By Russ and Tiña De Maris
While the best place to be when summer’s heat turns the landscape to “broil” is someplace cool, it’s not always possible. Sometimes you’re just stuck making out as best you’re able. Once temperatures hit the triple digits, it can be tough to keep “a little tin box” cool. But there are some things that can make it easier.
First, wherever possible, park your rig in shade. Wide open spaces can be frightfully hot. Iowa-based non-profit Trees Forever found an average difference between shady spots and open areas of 27.5 degrees.
No shade to park under? Make your own! Unless high winds threaten, put out your RV awning and angle it to get the most available shade on the side of the RV. Parking orientation is important too; try and expose the least area of the RV to the sun. This usually means parking with the front or rear of the unit to the south.

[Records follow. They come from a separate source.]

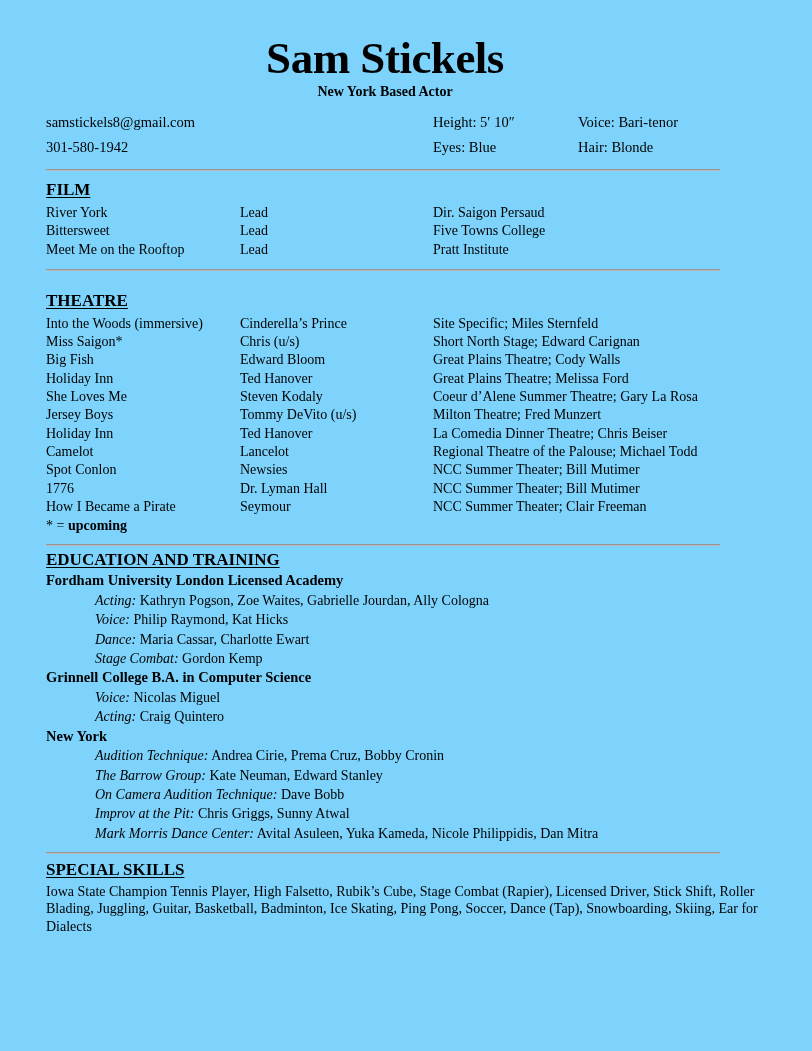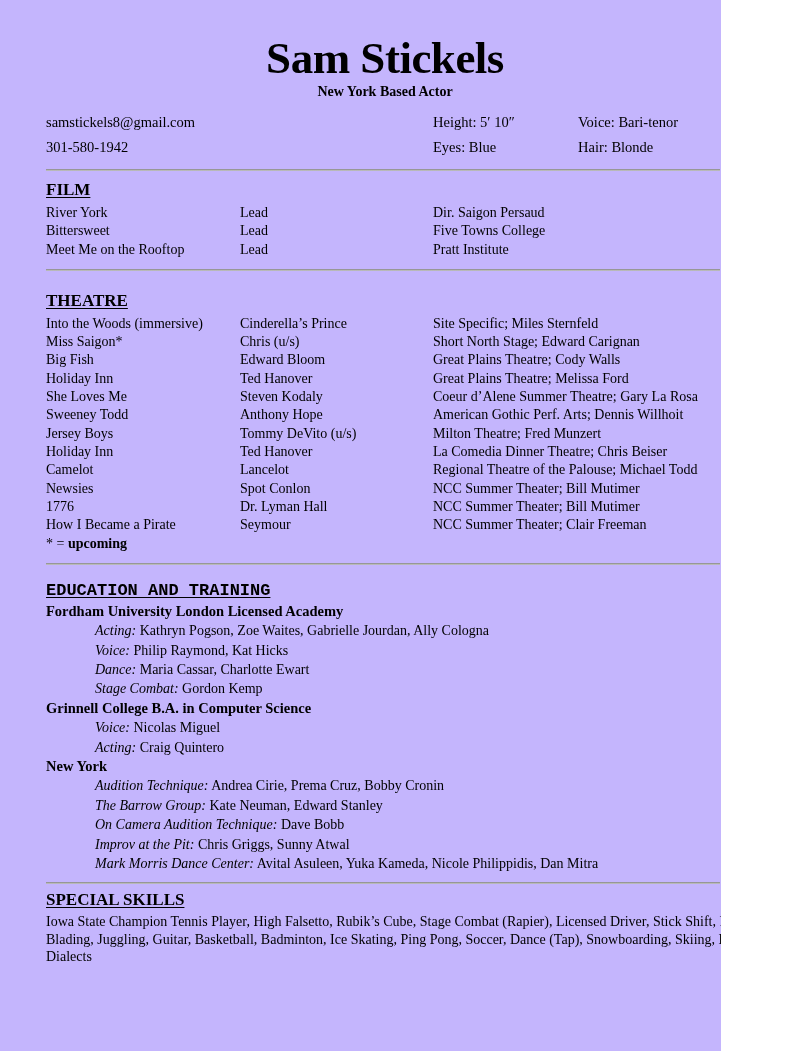--- a/index.html
+++ b/index.html
@@ -9,7 +9,7 @@
     color: #000000;
     -webkit-font-smoothing: antialiased;
   }
-  .page { position: relative; width: 721px; height: 1051px; background: #c4b5fd; overflow: hidden; }
+  .page { position: relative; width: 812px; height: 1051px; background: #7dd3fc; overflow: hidden; }
   .content { padding: 0 42px 0 46px; }
 
   

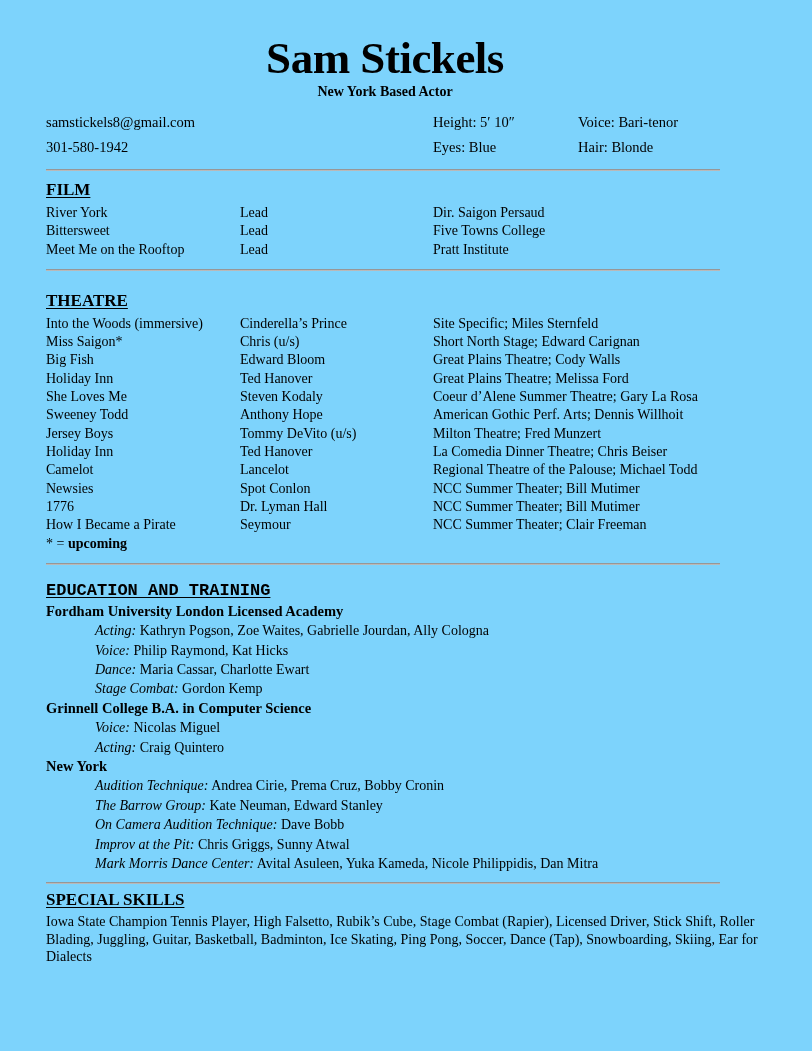--- a/index.html
+++ b/index.html
@@ -135,11 +135,6 @@
         <span>Coeur d’Alene Summer Theatre; Gary La Rosa</span>
       </div>
       <div class="credit-row">
-        <span>Sweeney Todd</span>
-        <span>Anthony Hope</span>
-        <span>American Gothic Perf. Arts; Dennis Willhoit</span>
-      </div>
-      <div class="credit-row">
         <span>Jersey Boys</span>
         <span>Tommy DeVito (u/s)</span>
         <span>Milton Theatre; Fred Munzert</span>

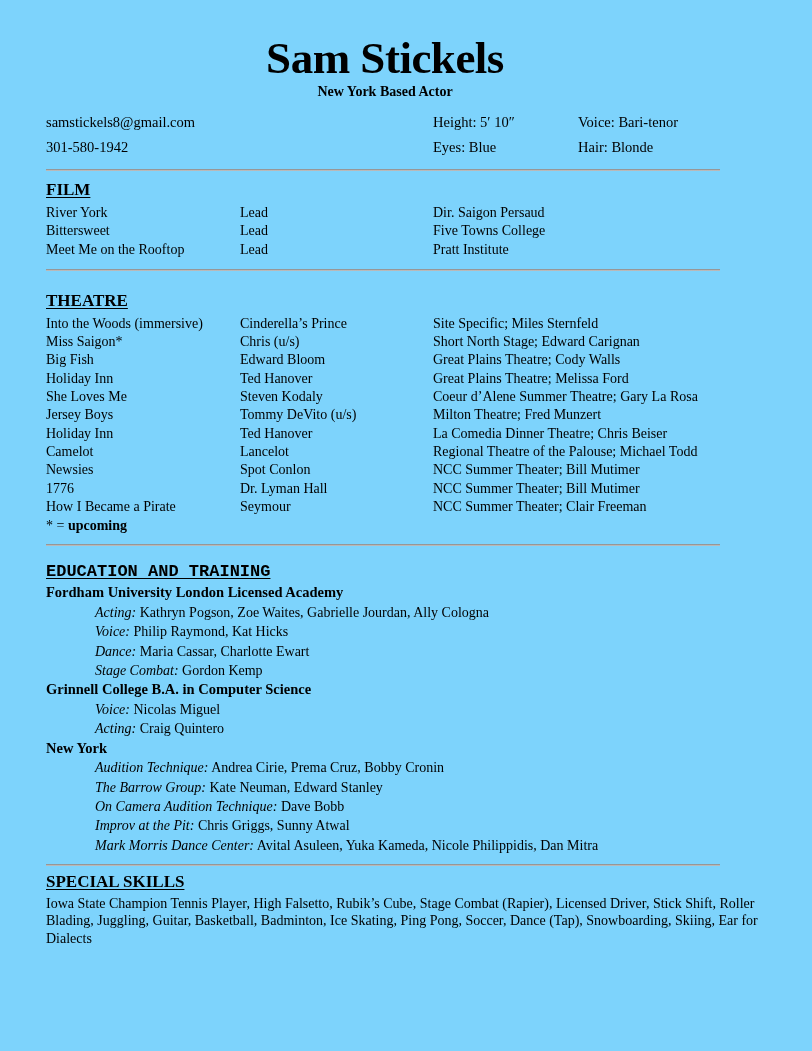--- a/index.html
+++ b/index.html
@@ -150,8 +150,8 @@
         <span>Regional Theatre of the Palouse; Michael Todd</span>
       </div>
       <div class="credit-row">
+        <span>Spot Conlon</span>
         <span>Newsies</span>
-        <span>Spot Conlon</span>
         <span>NCC Summer Theater; Bill Mutimer</span>
       </div>
       <div class="credit-row">

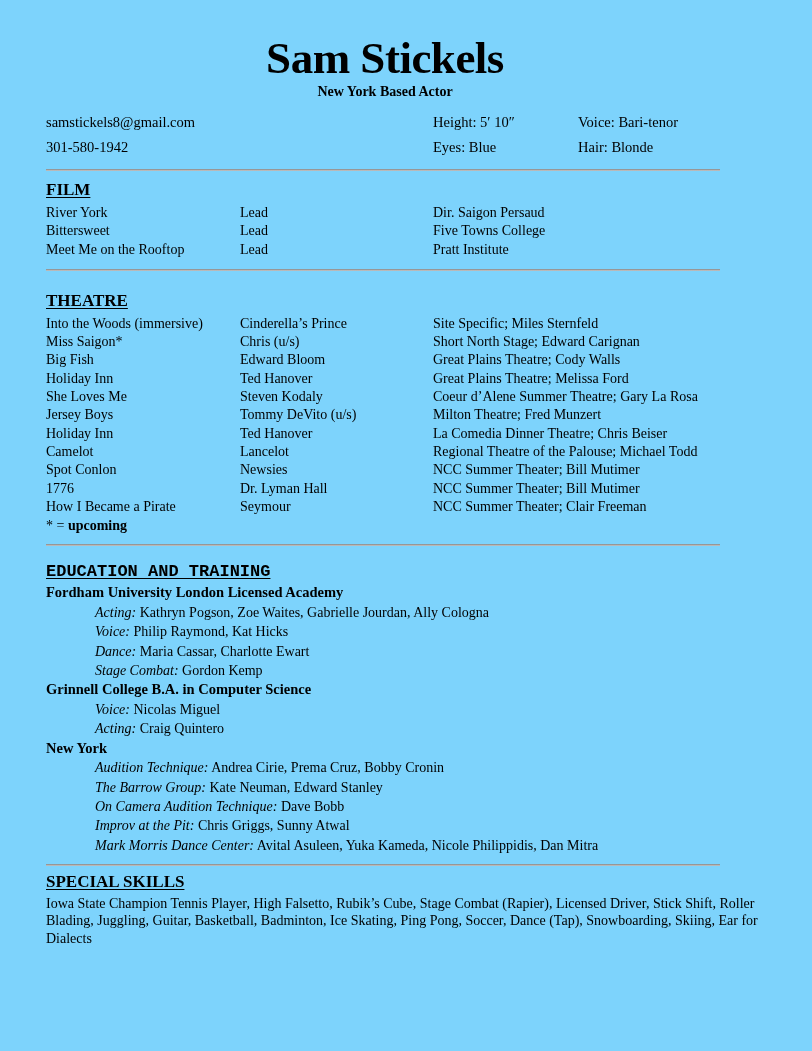--- a/index.html
+++ b/index.html
@@ -44,7 +44,7 @@
   }
   .sec-heading.film { margin-top: 9px; }
   .sec-heading.theatre { margin-top: 20px; }
-  .sec-heading.education { margin-top: 16px; margin-bottom: 1px; font-family: Liberation Mono, monospace; }
+  .sec-heading.education { margin-top: 4px; margin-bottom: 1px; }
   .sec-heading.skills { margin-top: 6px; }
 
   

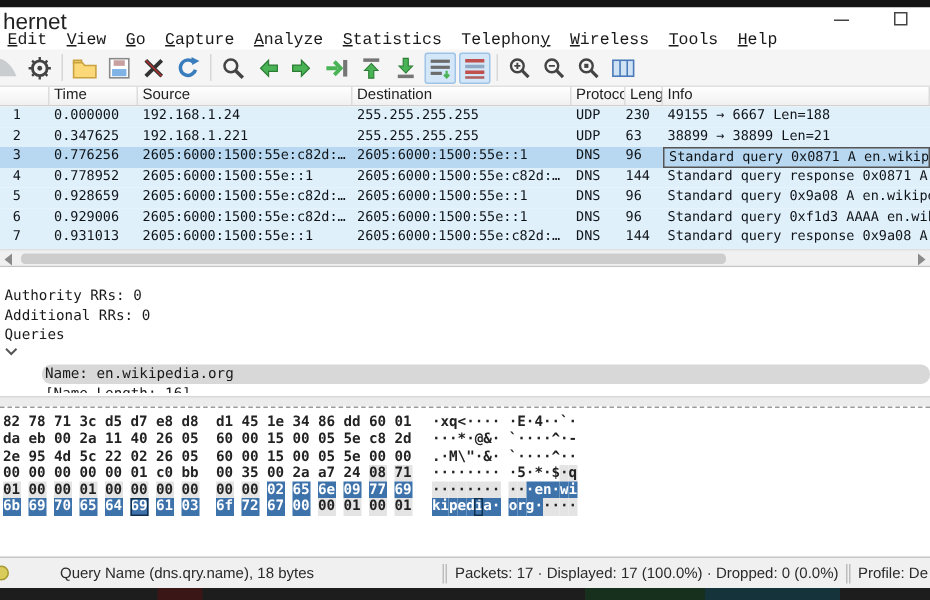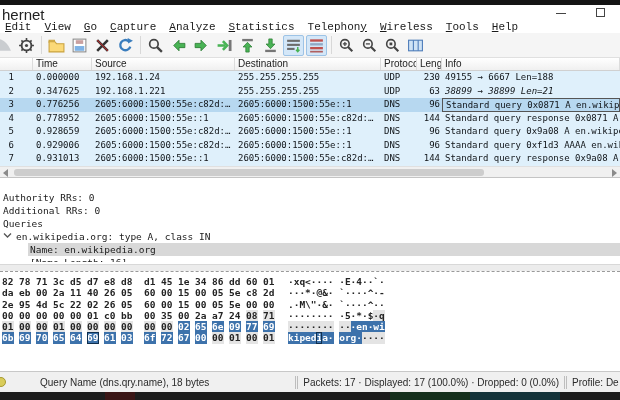--- a/index.html
+++ b/index.html
@@ -52,7 +52,7 @@
   .pc { overflow:hidden; white-space:nowrap; }
   .c0 { text-align:right; padding-right:19px; }
   .c1,.c2,.c3,.c4,.c6 { padding-left:3px; }
-  .c5 { text-align:right; padding-right:2px; }
+  .c5 { padding-right:2px; }
   .prow.sel .c6 { border:1px solid #555; }
 
   .hscroll { position:absolute; left:0; right:0; bottom:0; height:11.5px; background:#f0f0f0;

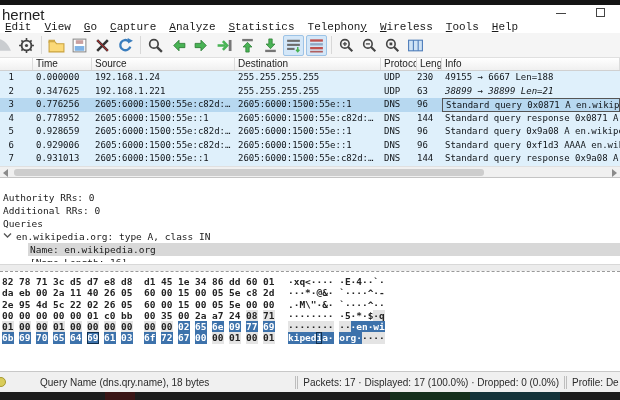--- a/index.html
+++ b/index.html
@@ -278,7 +278,7 @@
           <div class="pc c3" style="width: 146px;">255.255.255.255</div>
           <div class="pc c4" style="width: 36px;">UDP</div>
           <div class="pc c5" style="width: 25px;">63</div>
-          <div class="pc c6" style="flex: 1 1 0%; font-style: italic;">38899 → 38899 Len=21</div>
+          <div class="pc c6" style="flex: 1 1 0%;">38899 → 38899 Len=21</div>
         </div>
         <div class="prow sel">
           <div class="pc c0" style="width: 33px;">3</div>

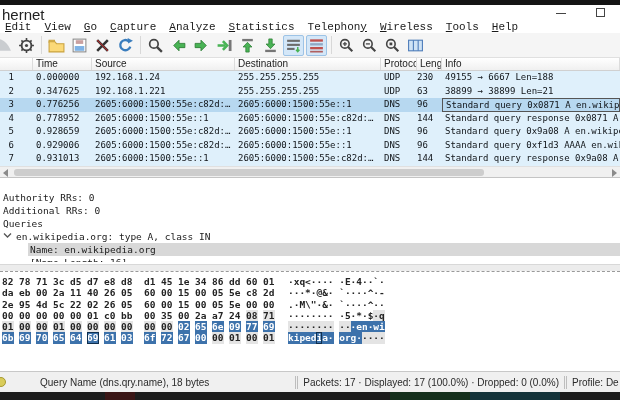--- a/index.html
+++ b/index.html
@@ -339,7 +339,7 @@
       <div class="dline i1"><span>Queries</span></div>
       <div class="dline i2"><span class="chev"><svg width="9" height="9" viewBox="0 0 9 9">
             <path d="M1 2.5 L4.5 6 L8 2.5" stroke="#555" fill="none" stroke-width="1.3"></path>
-          </svg></span><span>en.wikipedia.org: type A, class IN</span></div>
+          </svg></span></div>
       <div class="dline i3 sel"><span>Name: en.wikipedia.org</span></div>
       <div class="dline i3 partial"><span>[Name Length: 16]</span></div>
     </div>

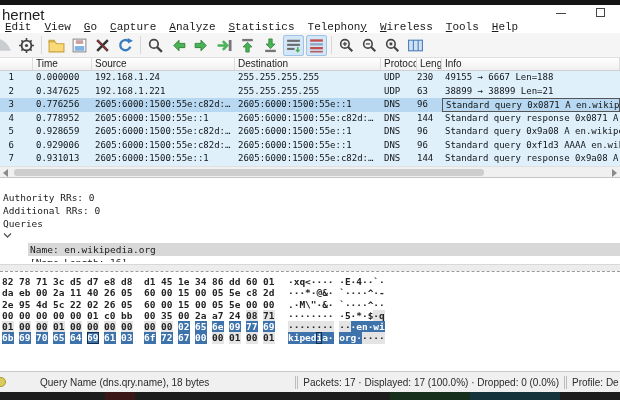--- a/index.html
+++ b/index.html
@@ -70,7 +70,7 @@
   .dline { height:13px; line-height:13px; white-space:nowrap; }
   .dline.i1 { padding-left:3px; }
   .dline.i2 { padding-left:3px; }
-  .dline.i3 { padding-left:30px; }
+  .dline.i3 { padding-left:30px;border-radius:6px; }
   .dline.sel { margin-left:28px; padding-left:2px; background:#d8d8d8; }
   .dline.partial { height:6px; overflow:hidden; }
   .chev { display:inline-block; margin-right:4px; }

It’s possible to shade both of the long sides of the RV if you’re a bit creative. We bought a roll of shade cloth and found an outfit willing to seam it for us. With the addition of brass grommets, the new awning was ready for hanging. Up at roof level, right along the edge of the roof, we mounted small cleats to tie off the upper edge of the cloth. A few stakes pounded into the ground gave us tie-offs for the bottom edge.
Inside the rig, keep the blinds closed, and if you have curtains, close the over the top of the blinds. We’ve found that reflective bubble insulation will really keep heat out. The stuff comes on a roll and is basically a sandwich of thin plastic “bubble wrap” between layers of aluminum foil. Cut it to fit the windows tightly. We use a marking pen and write which window the piece belongs to so when we need it next time, it’s an easy fit.
We also do our best to seal off the roof vents. If you’re running your air conditioning unit, you won’t want them open anyway. You can cut the reflective insulation and stick covers over the vents from inside; we did it by using double stick Velcro tape. Others have cut 2″ or so foam rubber blocks to shove up into the vent holes.
From the mechanical standpoint, if your rig is equipped with two air conditioners, you’ll need 50 amp electrical service. If you have but one air conditioner and it doesn’t seem to be cutting the heat, it’s decision time.
If you and the RV will be stuck where you are for a while, you might consider adding a small window air conditioner unit. Once when locked up in Arizona for a few months, we popped a small window out of our fifth wheel, cut a piece of plywood to fit over the hole, then cut a hole in the center of the plywood for the a/c unit. Don’t plug the a/c unit into the RV, but into a separate circuit. If you’re in an RV park, you’ll need to check with management to see if this is permissible.
Fans can make a huge difference in how well you’ll be able to tolerate the heat. Moving air with the wind chill effect can make things far more tolerable than without.
What else can help? If the days are plenty hot, don’t shut off your air conditioning at night; keeping the RV inside cool gives you a bit of a jump on the next day’s heat. When going in and out of the rig, keep the door open for as short a time as possible. Pump plenty of fluids and look forward to the coming of fall!